BEGIN PROVIDED DATA

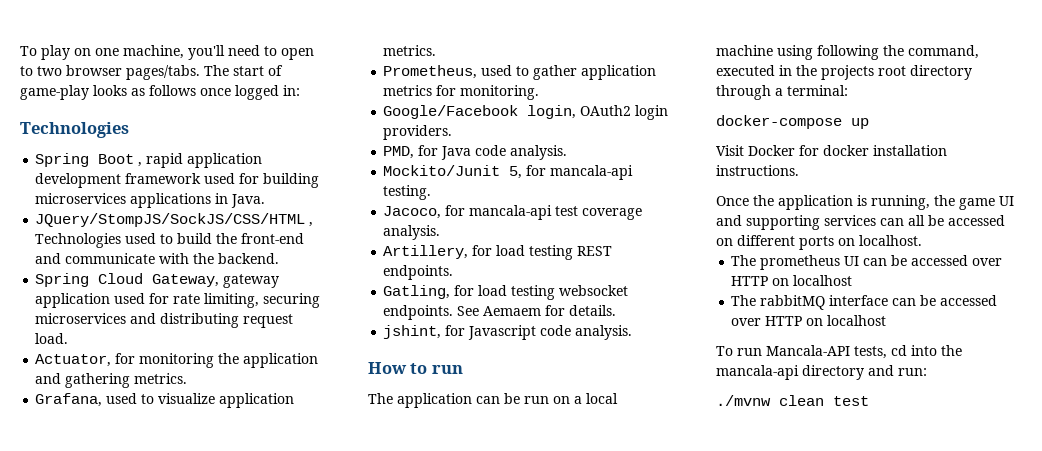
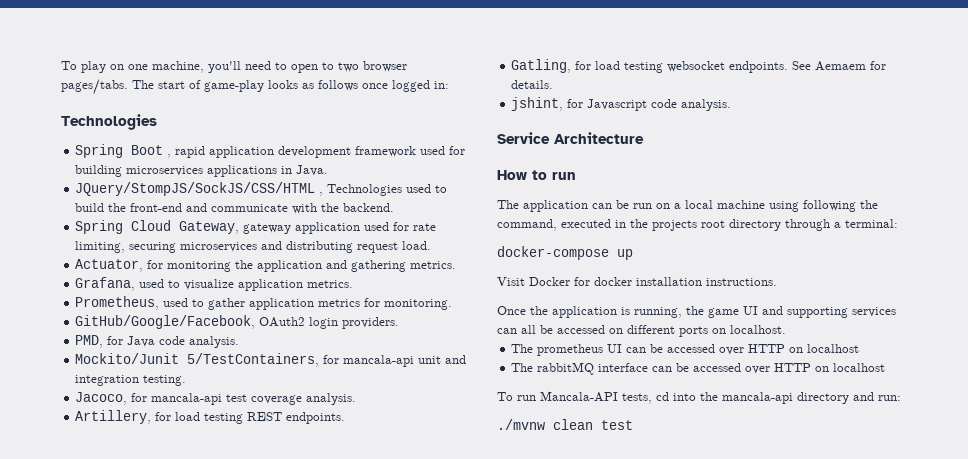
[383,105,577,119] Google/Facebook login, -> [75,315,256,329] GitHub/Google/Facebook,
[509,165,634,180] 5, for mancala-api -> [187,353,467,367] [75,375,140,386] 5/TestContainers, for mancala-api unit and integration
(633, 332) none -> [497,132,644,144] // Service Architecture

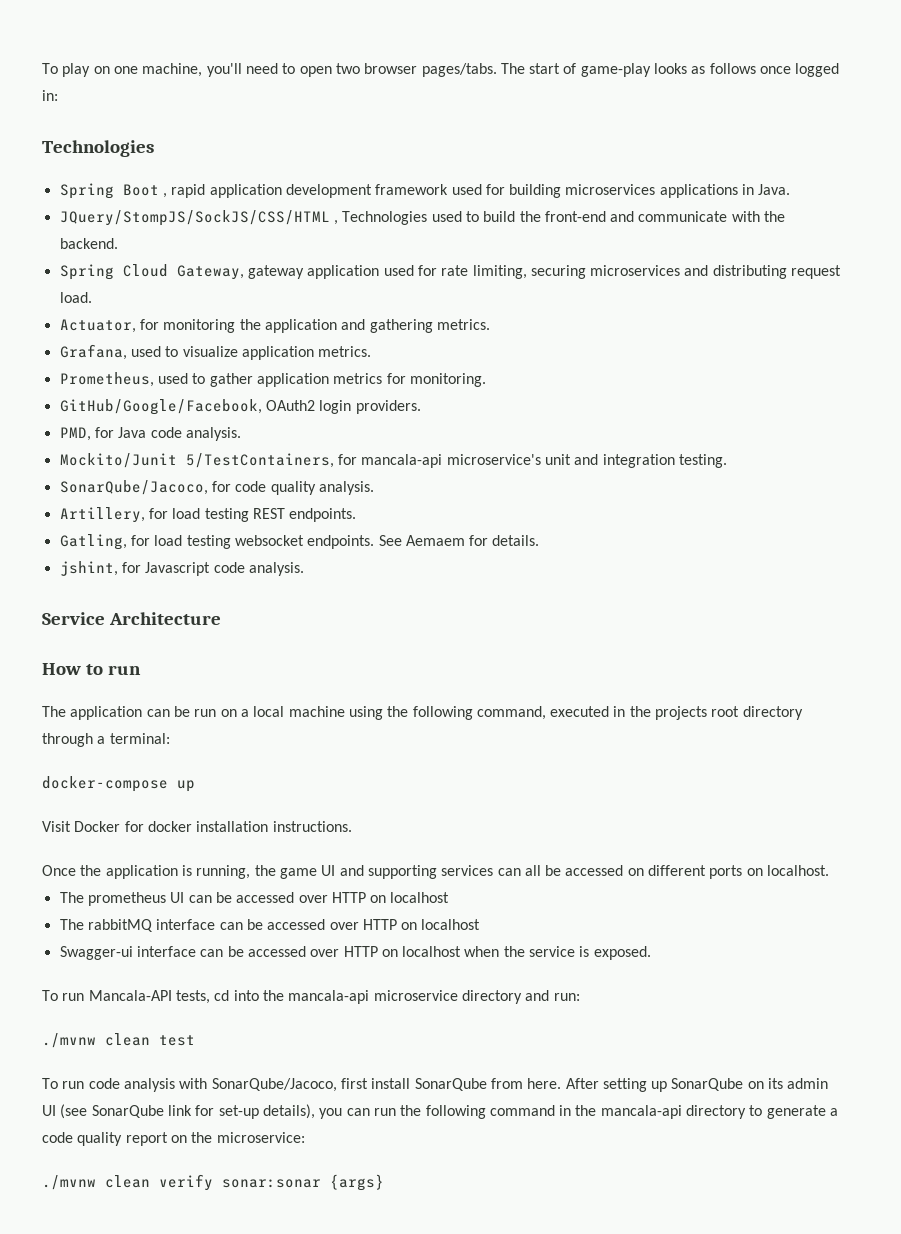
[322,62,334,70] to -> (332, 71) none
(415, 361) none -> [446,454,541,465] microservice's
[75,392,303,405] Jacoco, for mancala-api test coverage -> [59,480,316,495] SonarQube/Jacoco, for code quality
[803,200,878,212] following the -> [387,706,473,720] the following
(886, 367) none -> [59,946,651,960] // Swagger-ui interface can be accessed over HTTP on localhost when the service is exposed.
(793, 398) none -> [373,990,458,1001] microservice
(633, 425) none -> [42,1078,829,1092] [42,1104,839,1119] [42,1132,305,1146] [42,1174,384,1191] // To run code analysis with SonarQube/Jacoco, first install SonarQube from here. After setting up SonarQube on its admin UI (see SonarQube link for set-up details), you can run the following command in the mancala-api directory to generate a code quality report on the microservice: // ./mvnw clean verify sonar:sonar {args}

END PROVIDED DATA
BEGIN PROVIDED DATA

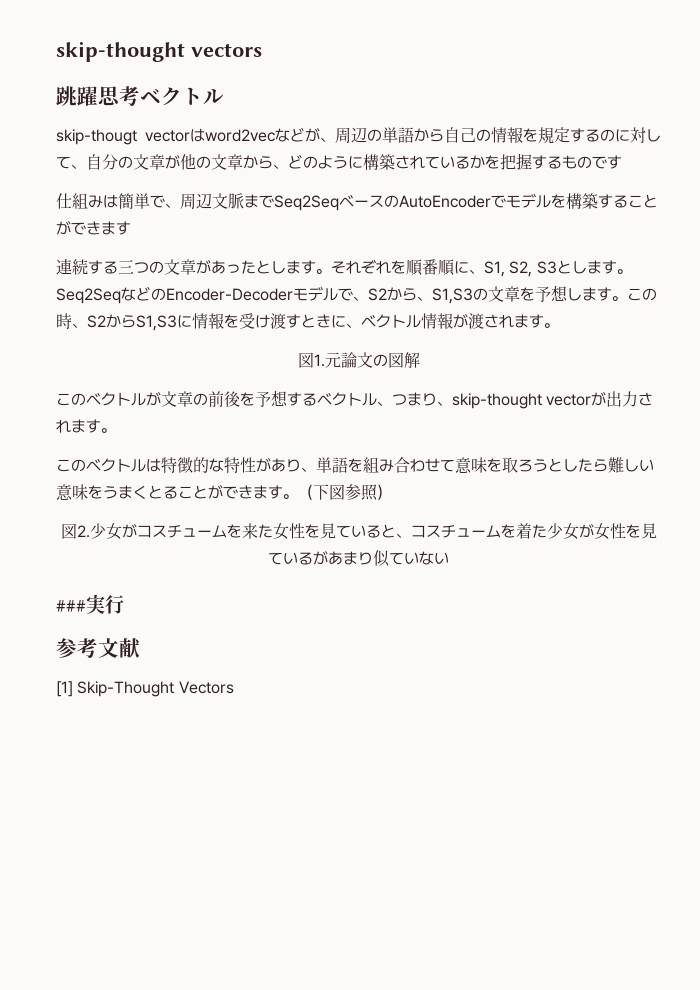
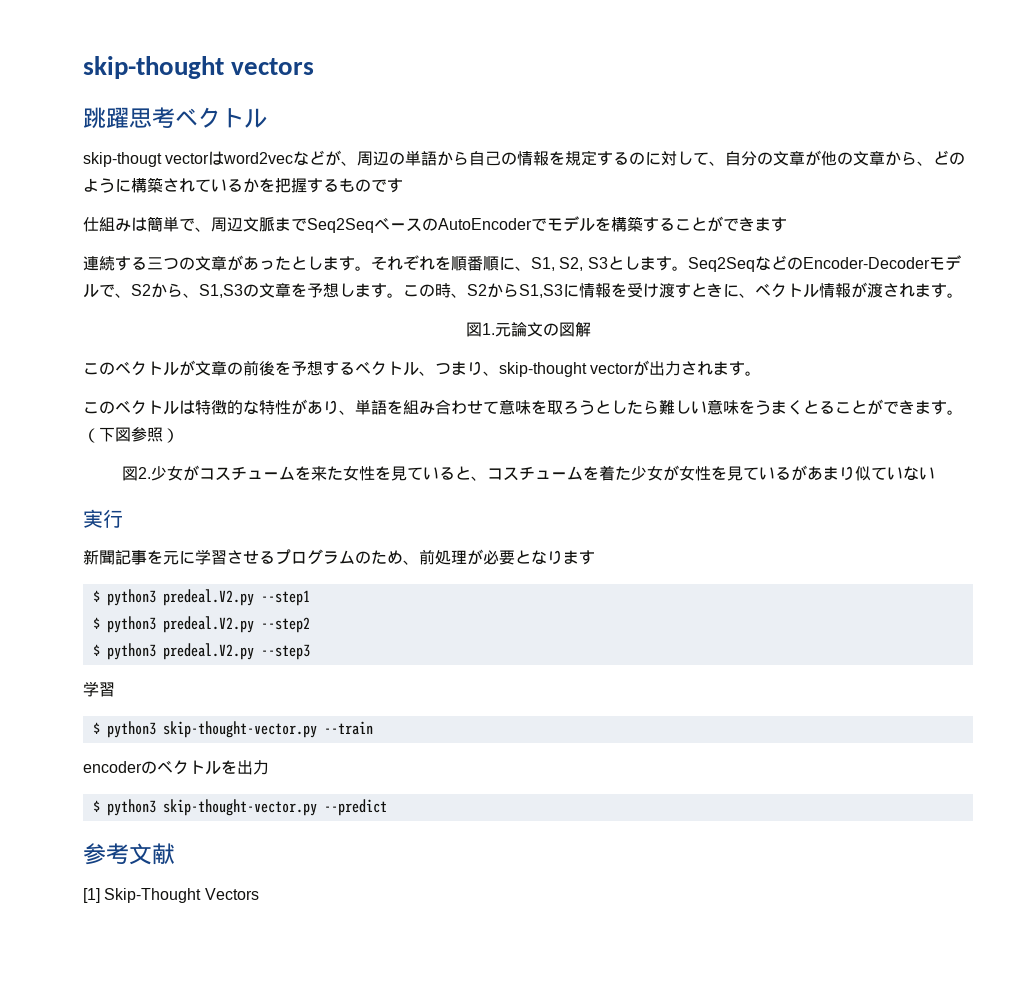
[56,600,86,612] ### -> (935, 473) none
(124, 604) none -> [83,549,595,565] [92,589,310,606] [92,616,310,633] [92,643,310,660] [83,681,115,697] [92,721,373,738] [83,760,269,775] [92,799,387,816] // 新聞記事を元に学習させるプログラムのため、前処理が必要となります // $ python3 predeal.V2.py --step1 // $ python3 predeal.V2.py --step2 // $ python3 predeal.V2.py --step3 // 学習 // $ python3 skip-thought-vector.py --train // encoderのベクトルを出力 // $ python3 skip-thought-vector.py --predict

END PROVIDED DATA

WHAT IS EXPECTED:
Working through the records, find each line containing the word "Jacoco" and copy it.

TASK ANSWER:
[75,392,303,405] Jacoco, for mancala-api test coverage -> [59,480,316,495] SonarQube/Jacoco, for code quality
(633, 425) none -> [42,1078,829,1092] [42,1104,839,1119] [42,1132,305,1146] [42,1174,384,1191] // To run code analysis with SonarQube/Jacoco, first install SonarQube from here. After setting up SonarQube on its admin UI (see SonarQube link for set-up details), you can run the following command in the mancala-api directory to generate a code quality report on the microservice: // ./mvnw clean verify sonar:sonar {args}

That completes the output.